Bedeutung von natürlichen Killer T-Zellen in der chronischen Hepatitis C Infektion
Final Report Abstract
During my postdoctoral fellowship at the National Institutes of Health I demonstrated that low-dose exposure to Hepatitis C virus (HCV) activates innate and adaptive cellular immune responses, which may contribute to the prevention of high-level systemic viremia and acute liver disease. The multifunctional NK cell response (cytotoxicity and IFN-γ production) in these HCV-exposed healthcare workers differed from the impaired NK cell response (increase in cytotoxicity and decrease in IFN-γ production) in chronic HCV infection. In a follow up study we were able to identify monocyte derived IL-18 as a link between monocyte activation and IFNγ production from NK cells. This finding suggests that the impaired NK cell function in chronic HCV may rather due to decreased IL-18 production from monocytes than a NK cell defect itself.
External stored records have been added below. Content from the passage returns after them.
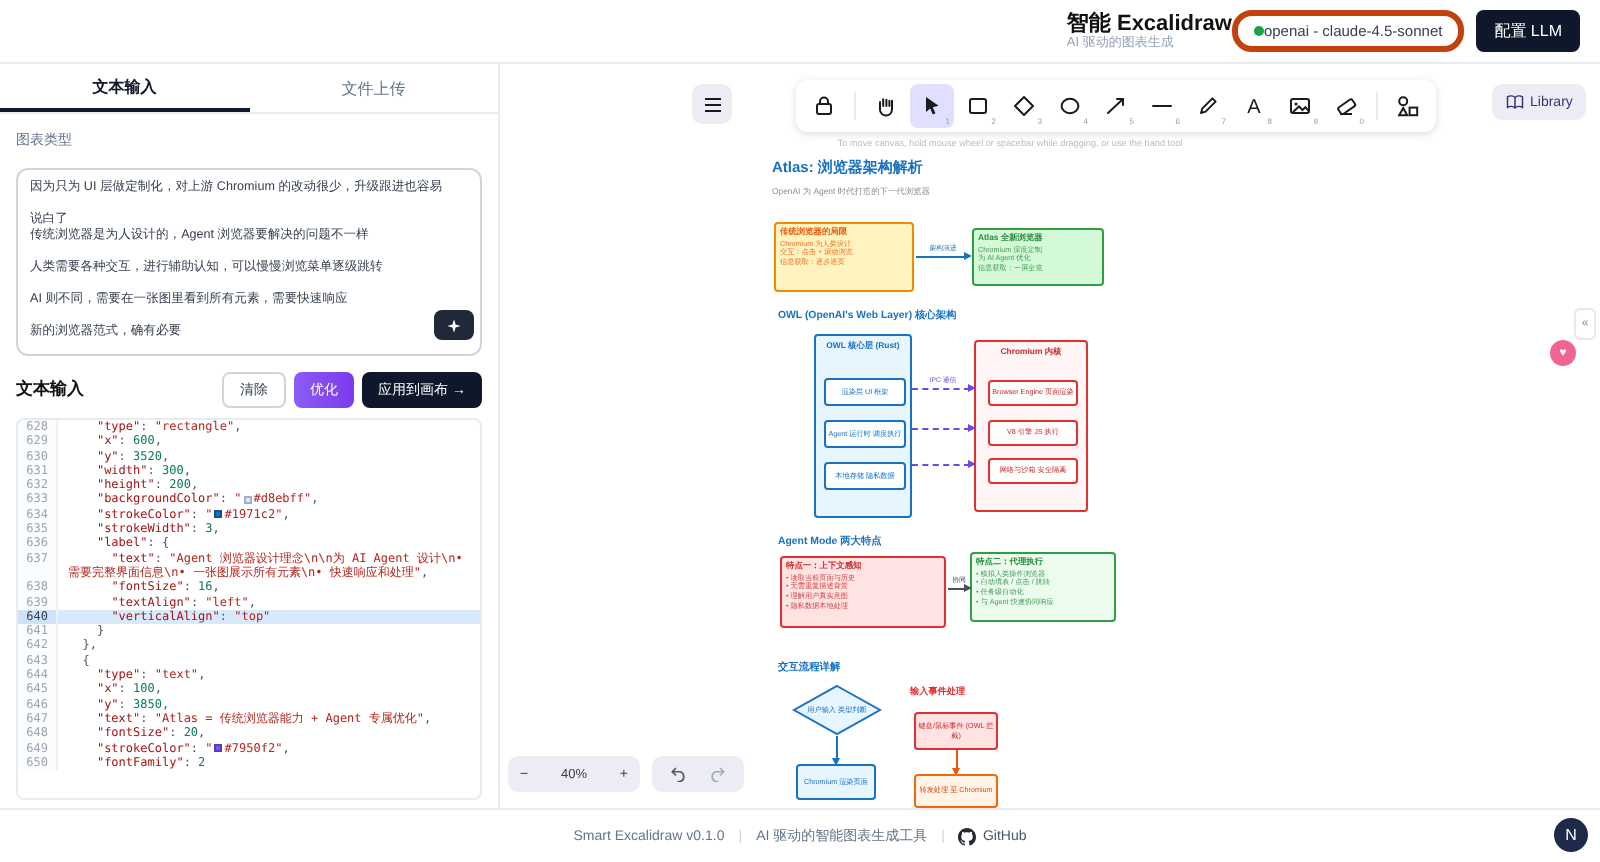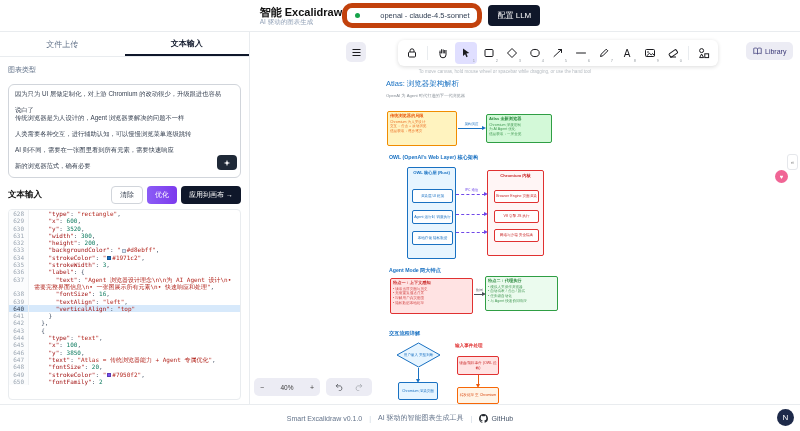--- a/index.html
+++ b/index.html
@@ -1,23 +1,23 @@
 <!DOCTYPE html>
 <html><head>
 <meta charset="utf-8">
 <style>
 *{margin:0;padding:0;box-sizing:border-box}
 html,body{width:800px;height:431px;overflow:hidden}
 body{font-family:"Liberation Sans",sans-serif;background:#fff;position:relative;color:#111}
 
-.hdr{height:32px;display:flex;justify-content:center;align-items:center;padding:0 10px;border-bottom:1px solid #e9ecef;background:#fff}
+.hdr{height:32px;display:flex;justify-content:flex-end;align-items:center;padding:0 10px;border-bottom:1px solid #e9ecef;background:#fff}
 .brand h1{font-size:11px;font-weight:bold;line-height:12px}
 .brand p{font-size:6.5px;color:#94a3b8;line-height:7px}
 .hdr-right{display:flex;align-items:center;gap:6px}
-.model-badge{display:flex;align-items:center;gap:20px;border:5px solid #c2410c;border-radius:10px;padding:3px 8px;font-size:7.5px;color:#334155;background:#fff;cursor:pointer}
+.model-badge{display:flex;align-items:center;gap:0;border:3px solid #c2410c;border-radius:10px;padding:3px 8px;font-size:7.5px;color:#334155;background:#fff;cursor:pointer}
 .dot{width:5px;height:5px;border-radius:50%;background:#16a34a}
 .btn-dark{background:#0f172a;color:#fff;border:none;border-radius:4px;font-size:8px;padding:5px 9px;cursor:pointer;font-family:inherit}
 
 .row{display:flex;height:372px}
 .sidebar{width:250px;border-right:1px solid #e9ecef;display:flex;flex-direction:column;background:#fff}
 .tabs{display:flex;border-bottom:1px solid #e9ecef;height:25px}
 .tab{flex:1;display:flex;align-items:center;justify-content:center;font-size:8px;color:#64748b;cursor:pointer}
 .tab.active{color:#0f172a;font-weight:bold;border-bottom:2px solid #0f172a}
 .sb-body{flex:1;display:flex;flex-direction:column;padding:6px 8px 4px;min-height:0}
 .lbl{font-size:7px;color:#64748b;margin:2px 0 3px}
@@ -95,22 +95,22 @@
       <span>openai - claude-4.5-sonnet</span>
     </div>
     <button class="btn-dark">配置 LLM</button>
   </div>
 </header>
 
 <div class="row">
 
   <aside class="sidebar">
     <div class="tabs" id="tabs">
+        <div class="tab active">文本输入</div>
         <div class="tab">文件上传</div>
-        <div class="tab active">文本输入</div>
       </div>
     <div class="sb-body">
       <div class="lbl">图表类型</div>
       <div class="prompt">因为只为 UI 层做定制化，对上游 Chromium 的改动很少，升级跟进也容易
 
 说白了
 传统浏览器是为人设计的，Agent 浏览器要解决的问题不一样
 
 人类需要各种交互，进行辅助认知，可以慢慢浏览菜单逐级跳转
 
@@ -322,21 +322,21 @@
       </div>
     <div class="library">
       <svg width="9" height="8" viewBox="0 0 12 10">
           <path d="M6 2 C4.8 0.8 2.5 0.8 1 1.6 V8.6 C2.5 7.8 4.8 7.8 6 9 C7.2 7.8 9.5 7.8 11 8.6 V1.6 C9.5 0.8 7.2 0.8 6 2 Z M6 2 V9" fill="none" stroke="#373574" stroke-width="1"></path>
         </svg>
       <span>Library</span>
     </div>
     <div class="hint">To move canvas, hold mouse wheel or spacebar while dragging, or use the hand tool</div>
 
     <div id="cv-layer">
-        <div class="cv-text" style="left: 136px; top: 47px; font-size: 7.5px; color: rgb(25, 113, 194); font-weight: normal;">Atlas: 浏览器架构解析</div>
+        <div class="cv-text" style="left: 136px; top: 47px; font-size: 7.5px; color: rgb(25, 113, 194); font-weight: bold;">Atlas: 浏览器架构解析</div>
         <div class="cv-text" style="left: 136px; top: 61px; font-size: 4.2px; color: rgb(134, 142, 150);">OpenAI 为 Agent 时代打造的下一代浏览器</div>
         <div class="cv-box" style="left: 137px; top: 79px; width: 70px; height: 35px; background: rgb(255, 243, 191); border: 1px solid rgb(240, 140, 0); color: rgb(232, 89, 12);">
           <div class="bt">传统浏览器的局限</div>
           <div class="bl">Chromium 为人类设计</div>
           <div class="bl">交互：点击 + 滚动浏览</div>
           <div class="bl">信息获取：逐步逐页</div>
         </div>
         <div class="cv-box" style="left: 236px; top: 82px; width: 66px; height: 29px; background: rgb(211, 249, 216); border: 1px solid rgb(47, 158, 68); color: rgb(43, 138, 62);">
           <div class="bt">Atlas 全新浏览器</div>
           <div class="bl">Chromium 深度定制</div>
In a second research project, I studied the longevity of immune protection in health care workers who have been vaccinated against HBV as adults. 10-28 years after vaccination sixty-five percent displayed anti-HBs levels above the cut-off of >12 mIU/ml, which is a similar frequency compared to studies following vaccinated infants. Interestingly, occupational HBV exposure after vaccination did not induce anti-HBc, the standard biomarker for HBV infection, but HBcore and HBVpolymerase-specific CD4 and CD8 T cells. Vaccinees with anti-HBs titers below 12 mIU/ml were offered a booster vaccination, and their baseline frequency of IFN-γpositive HBs-specific T cells correlated to the booster-induced antibody response. In conclusion, HBsAg vaccination does not induce sterilizing immunity as evidenced by HBcore- and HBVpolymerase-specific T cells after occupational exposure. However, the absence of chronic infection in all vaccinated health care workers and the rapidity of the booster response in those that had lost anti-HBs are both strong indicators of protective immunity.